** Opening Records supplied block **

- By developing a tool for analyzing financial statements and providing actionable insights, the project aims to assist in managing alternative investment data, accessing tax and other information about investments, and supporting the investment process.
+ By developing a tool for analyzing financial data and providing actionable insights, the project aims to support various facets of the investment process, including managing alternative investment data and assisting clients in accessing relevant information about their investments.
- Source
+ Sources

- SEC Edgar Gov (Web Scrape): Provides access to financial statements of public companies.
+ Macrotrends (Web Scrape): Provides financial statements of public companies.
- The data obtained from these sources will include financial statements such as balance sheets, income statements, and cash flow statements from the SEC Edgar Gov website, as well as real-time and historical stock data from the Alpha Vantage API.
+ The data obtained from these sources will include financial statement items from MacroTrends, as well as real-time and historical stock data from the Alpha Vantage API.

** Closing Records supplied block **
** Opening Records supplied block **

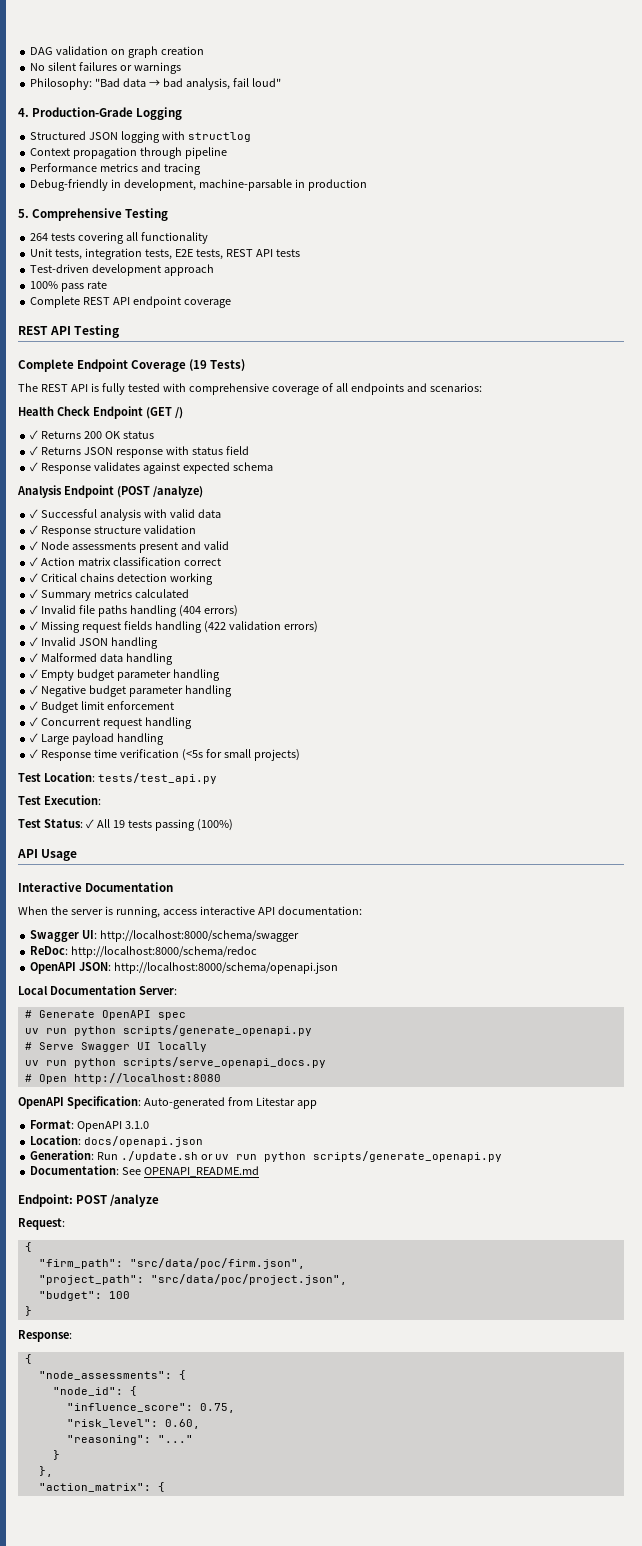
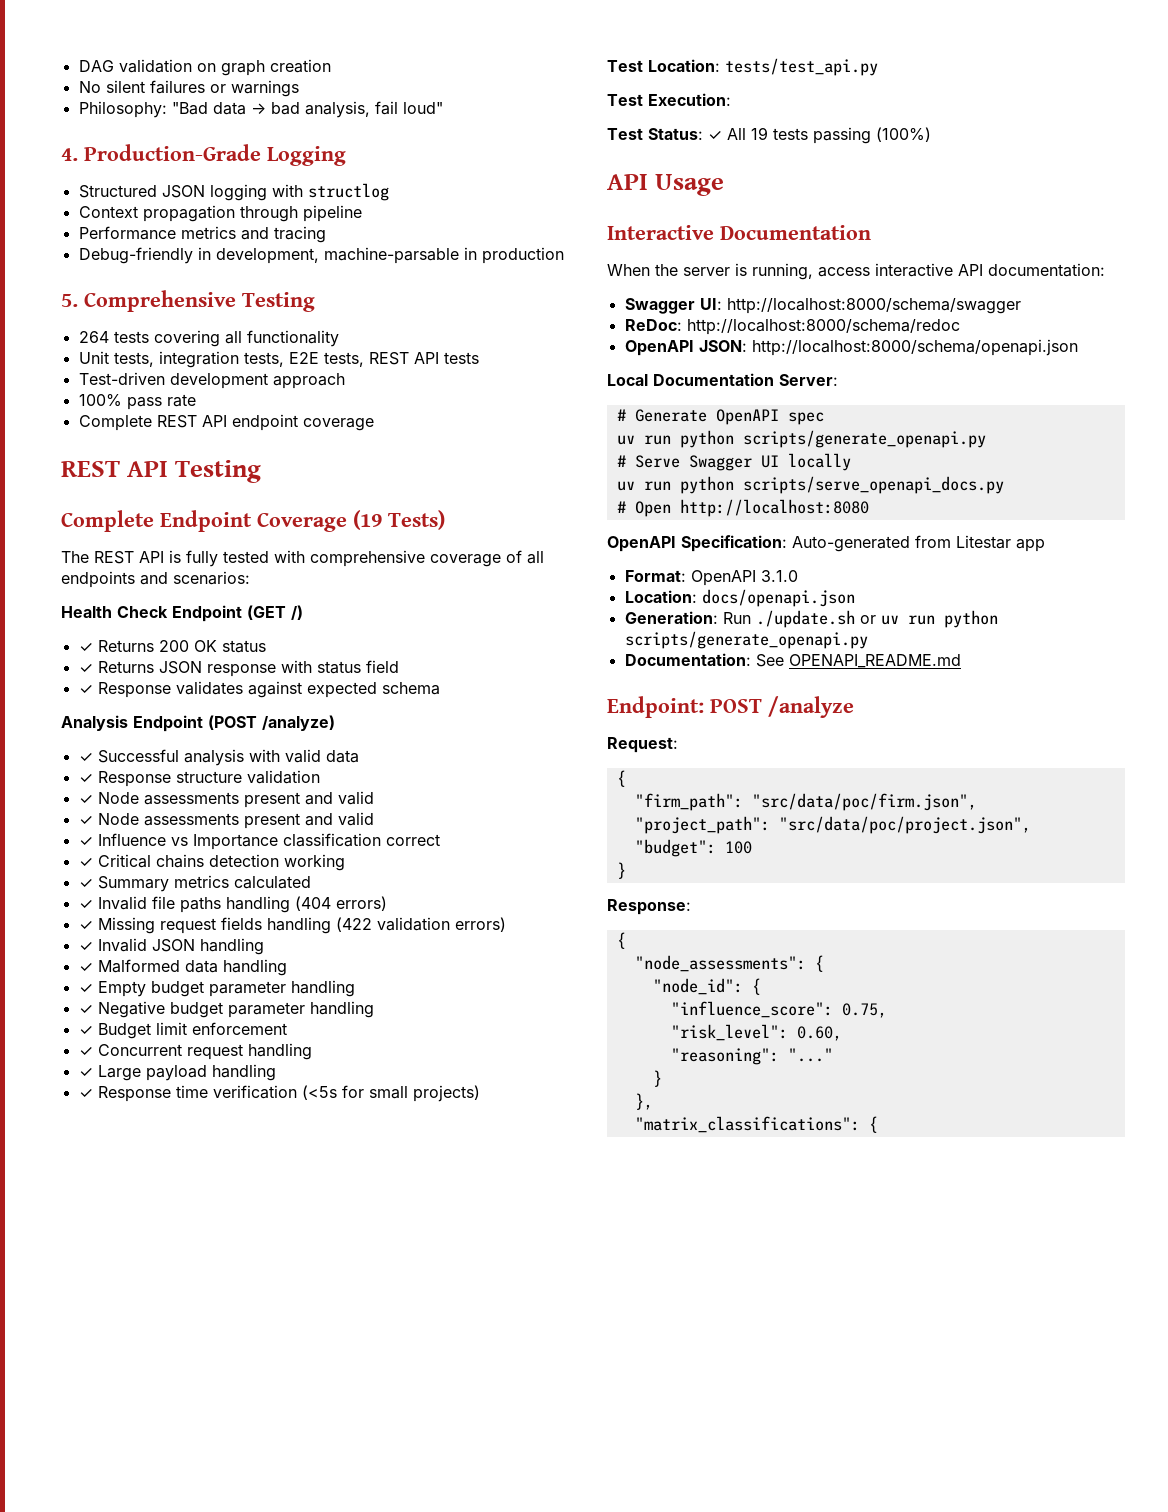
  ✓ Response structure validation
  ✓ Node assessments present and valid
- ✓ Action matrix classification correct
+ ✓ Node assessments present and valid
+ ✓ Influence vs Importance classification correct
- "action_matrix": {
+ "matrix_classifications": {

** Closing Records supplied block **

→ **Assignment**:
From the entries above, copy every line containing the word "Scrape".

→ **Response to this exercise**:
- SEC Edgar Gov (Web Scrape): Provides access to financial statements of public companies.
+ Macrotrends (Web Scrape): Provides financial statements of public companies.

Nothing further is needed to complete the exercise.